**Your instructions:** From the line containing "[177,196,431,209] customizable Multi-Rotor" through the last line below, copy every line exactly, leaving out the pictures.

**Extracted records:**
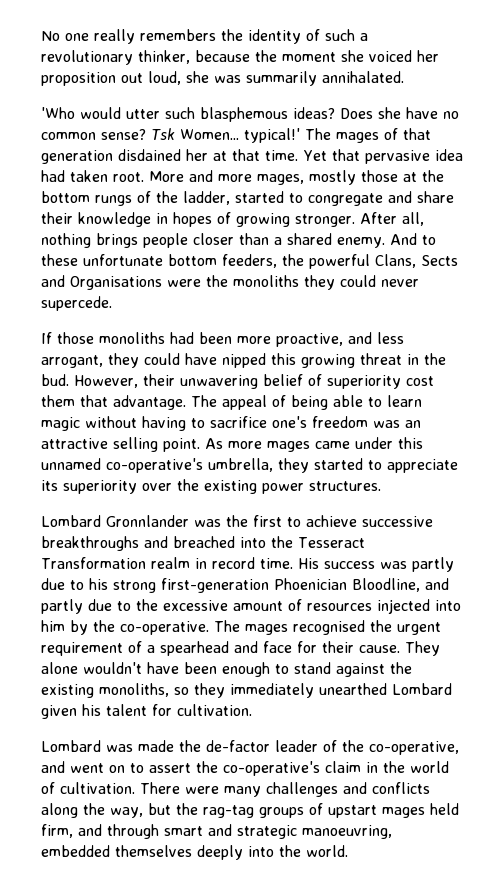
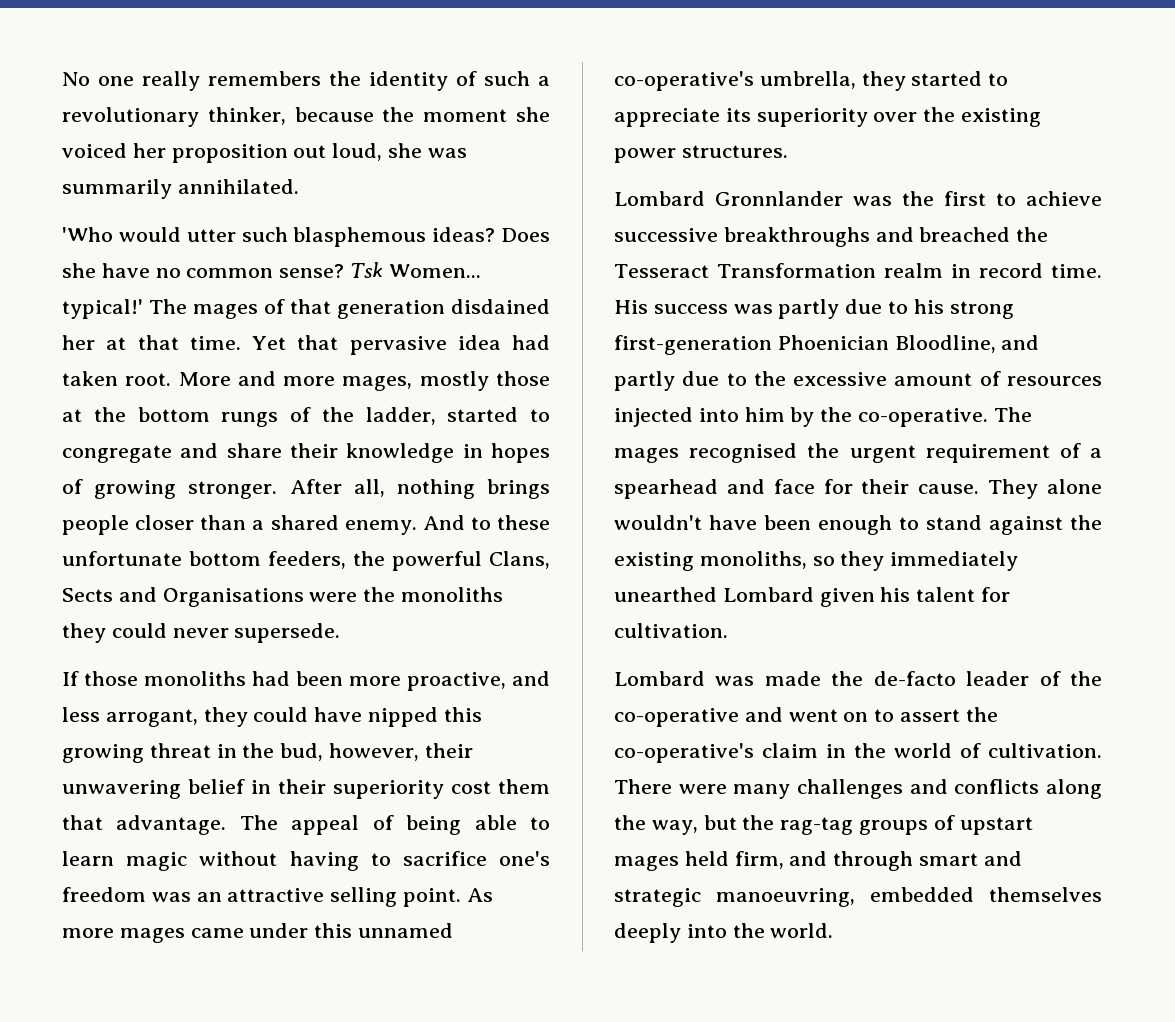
[322,71,404,83] annihalated. -> [177,179,299,194] annihilated.
[41,296,112,311] supercede. -> [234,623,341,643] supersede.
[41,374,138,388] bud. However, -> [280,743,420,761] bud, however,
[308,374,322,386] of -> [251,779,326,794] in their
[240,537,266,548] into -> (1011, 234) none
[206,740,270,752] de-factor -> [873,671,956,686] de-facto
[369,741,459,755] co-operative, -> [614,708,739,727] co-operative

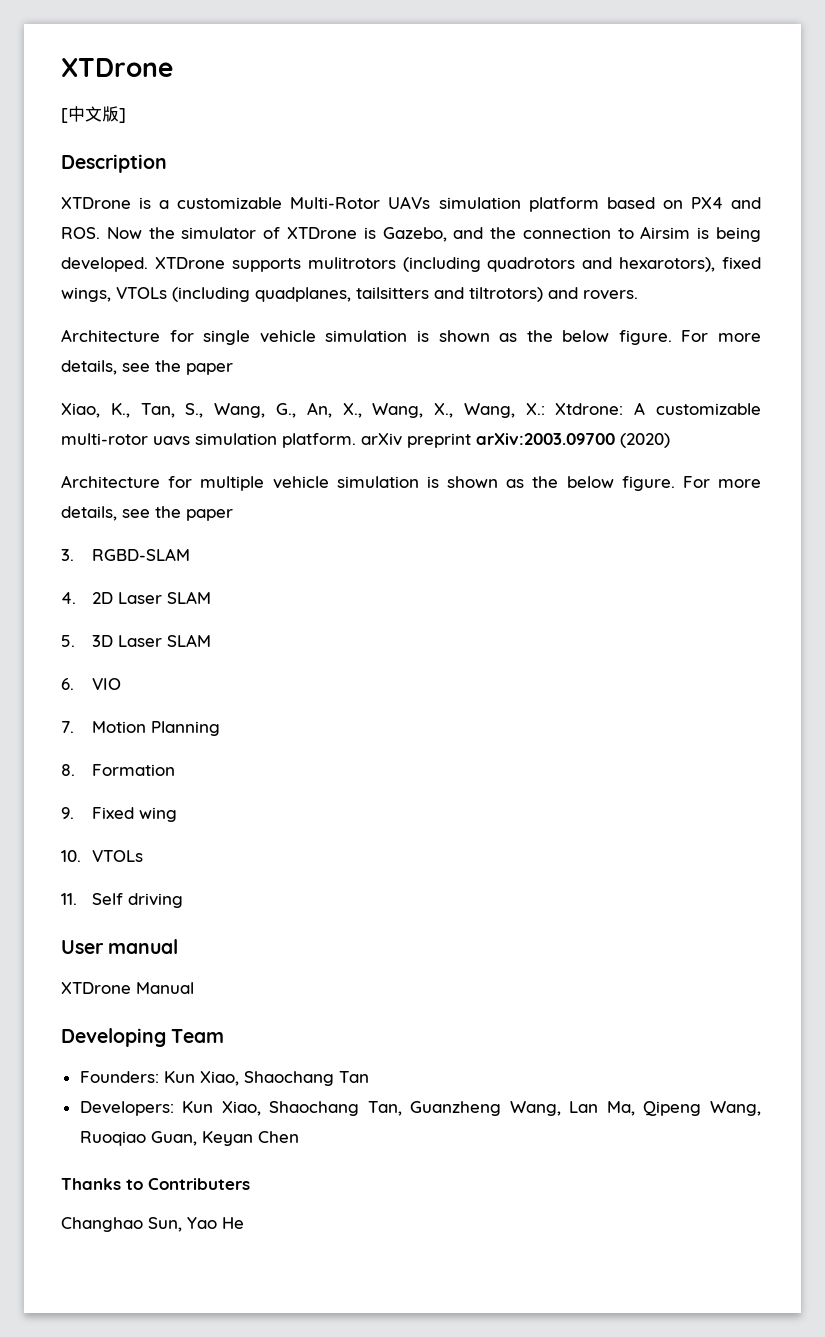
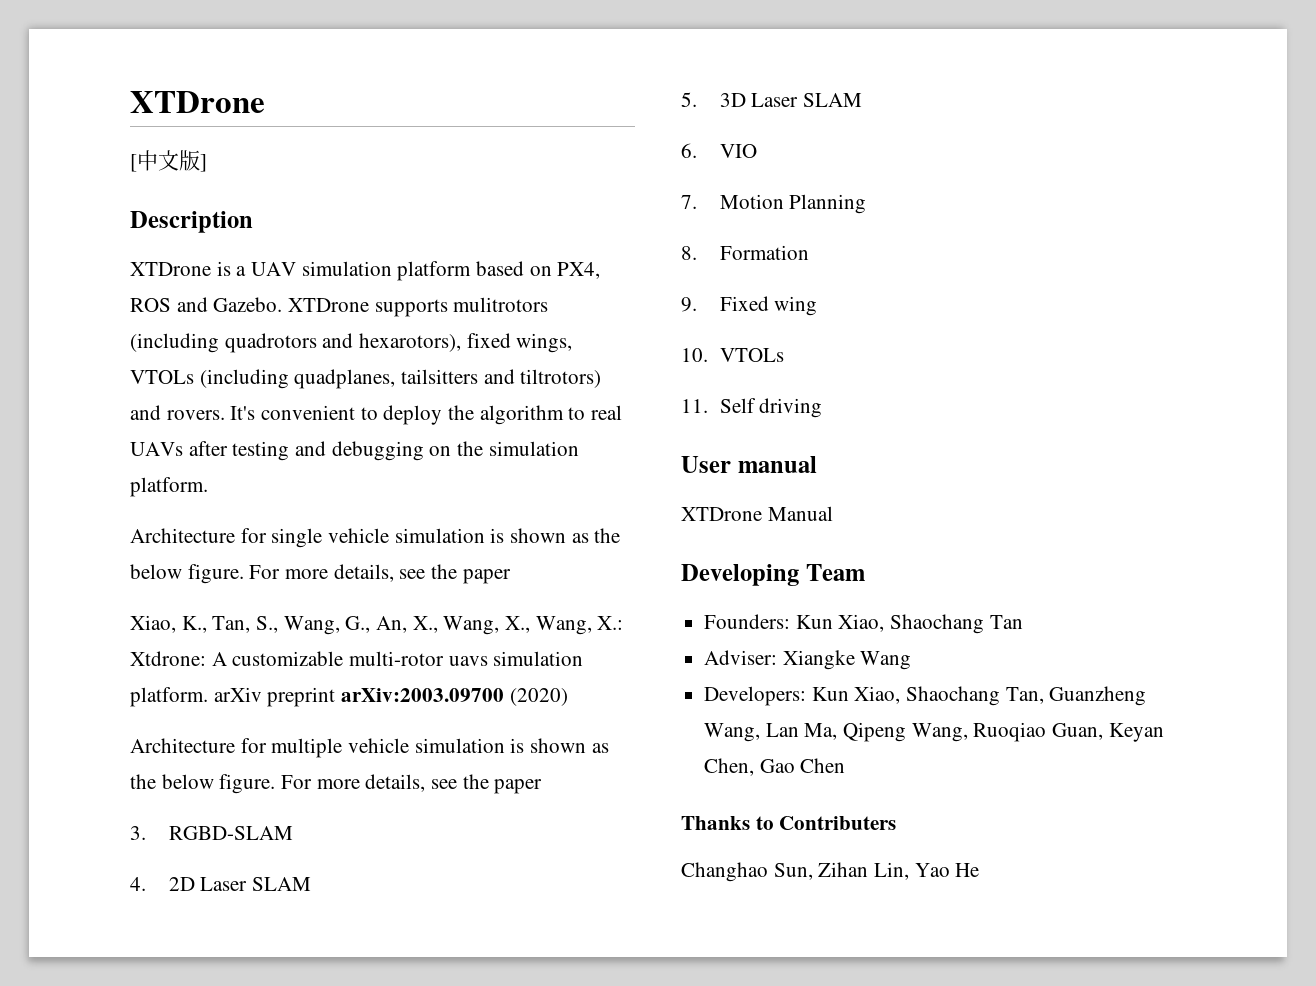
[177,196,431,209] customizable Multi-Rotor UAVs -> [251,262,297,276] UAV
[690,197,761,209] [61,226,762,242] [61,257,148,272] PX4 and ROS. Now the simulator of XTDrone is Gazebo, and the connection to Airsim is being developed. -> [557,262,601,279] [130,297,283,312] PX4, ROS and Gazebo.
(638, 295) none -> [230,405,623,425] [130,441,579,461] [130,477,208,497] It's convenient to deploy the algorithm to real UAVs after testing and debugging on the simulation platform.
(369, 1077) none -> [704,650,912,670] // Adviser: Xiangke Wang
(253, 1138) none -> [704,758,795,776] Chen, Gao
(182, 1224) none -> [818,862,910,880] Zihan Lin,

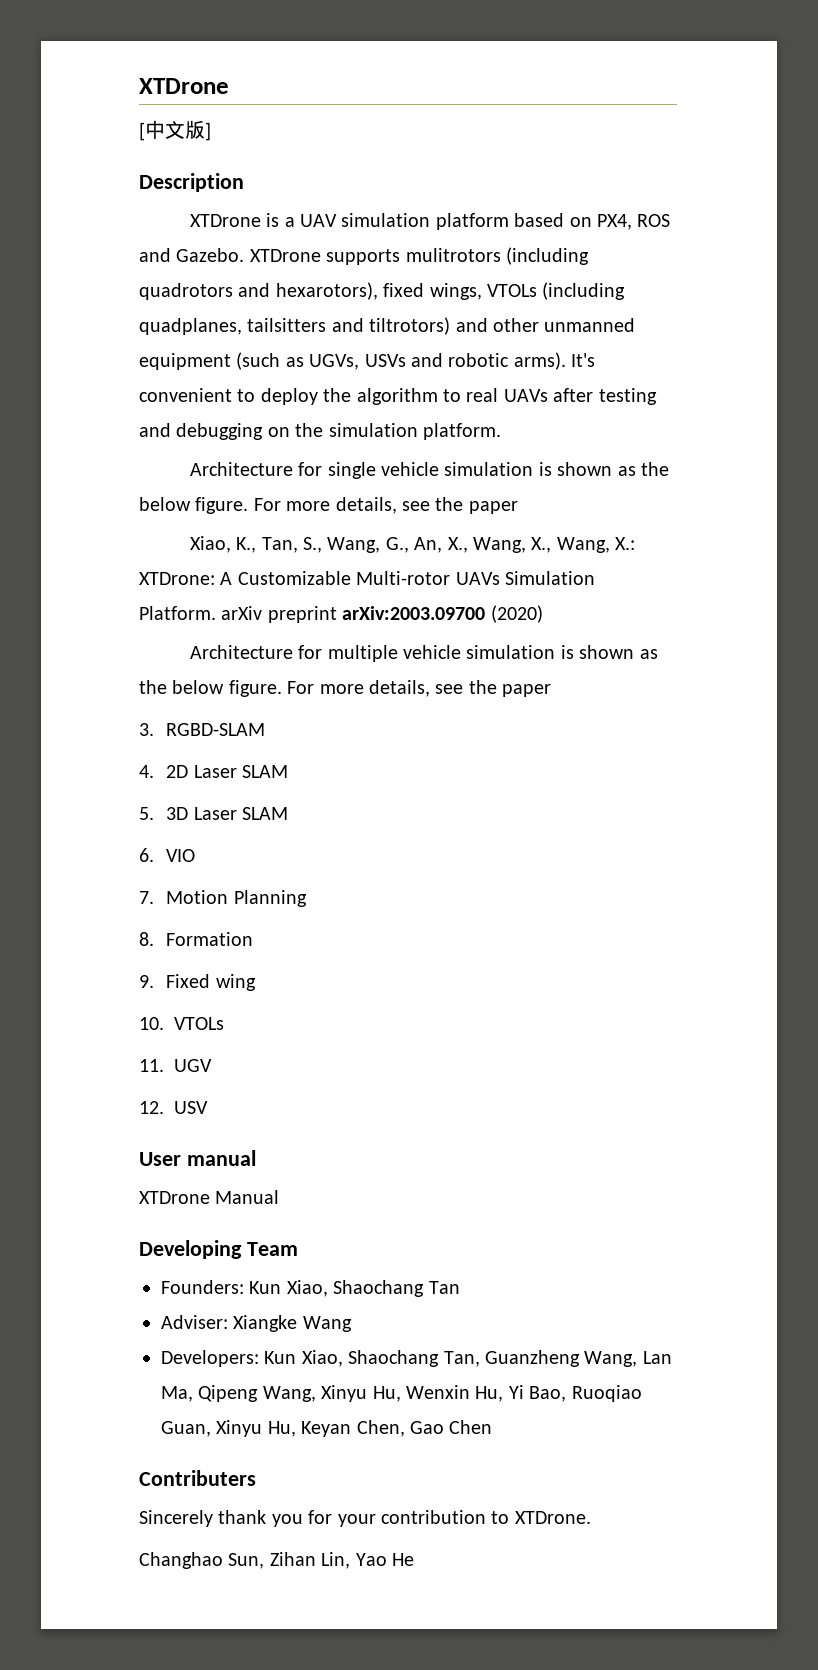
[166,410,225,420] rovers. -> [493,318,636,332] [139,352,566,370] other unmanned equipment (such as UGVs, USVs and robotic arms).
[130,651,584,666] [130,687,208,707] Xtdrone: A customizable multi-rotor uavs simulation platform. -> [139,571,595,585] [139,606,216,620] XTDrone: A Customizable Multi-rotor UAVs Simulation Platform.
[719,398,823,418] Self driving -> [174,1059,212,1072] [139,1101,208,1114] UGV // 12. USV
[973,722,1164,742] [704,758,846,776] [681,816,897,830] Ruoqiao Guan, Keyan Chen, Gao Chen // Thanks to Contributers -> [321,1385,642,1402] [161,1420,493,1437] [139,1470,256,1486] [139,1510,591,1527] Xinyu Hu, Wenxin Hu, Yi Bao, Ruoqiao Guan, Xinyu Hu, Keyan Chen, Gao Chen // Contributers // Sincerely thank you for your contribution to XTDrone.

**Exercise result:**
[177,196,431,209] customizable Multi-Rotor UAVs -> [251,262,297,276] UAV
[690,197,761,209] [61,226,762,242] [61,257,148,272] PX4 and ROS. Now the simulator of XTDrone is Gazebo, and the connection to Airsim is being developed. -> [557,262,601,279] [130,297,283,312] PX4, ROS and Gazebo.
(638, 295) none -> [230,405,623,425] [130,441,579,461] [130,477,208,497] It's convenient to deploy the algorithm to real UAVs after testing and debugging on the simulation platform.
(369, 1077) none -> [704,650,912,670] // Adviser: Xiangke Wang
(253, 1138) none -> [704,758,795,776] Chen, Gao
(182, 1224) none -> [818,862,910,880] Zihan Lin,

[166,410,225,420] rovers. -> [493,318,636,332] [139,352,566,370] other unmanned equipment (such as UGVs, USVs and robotic arms).
[130,651,584,666] [130,687,208,707] Xtdrone: A customizable multi-rotor uavs simulation platform. -> [139,571,595,585] [139,606,216,620] XTDrone: A Customizable Multi-rotor UAVs Simulation Platform.
[719,398,823,418] Self driving -> [174,1059,212,1072] [139,1101,208,1114] UGV // 12. USV
[973,722,1164,742] [704,758,846,776] [681,816,897,830] Ruoqiao Guan, Keyan Chen, Gao Chen // Thanks to Contributers -> [321,1385,642,1402] [161,1420,493,1437] [139,1470,256,1486] [139,1510,591,1527] Xinyu Hu, Wenxin Hu, Yi Bao, Ruoqiao Guan, Xinyu Hu, Keyan Chen, Gao Chen // Contributers // Sincerely thank you for your contribution to XTDrone.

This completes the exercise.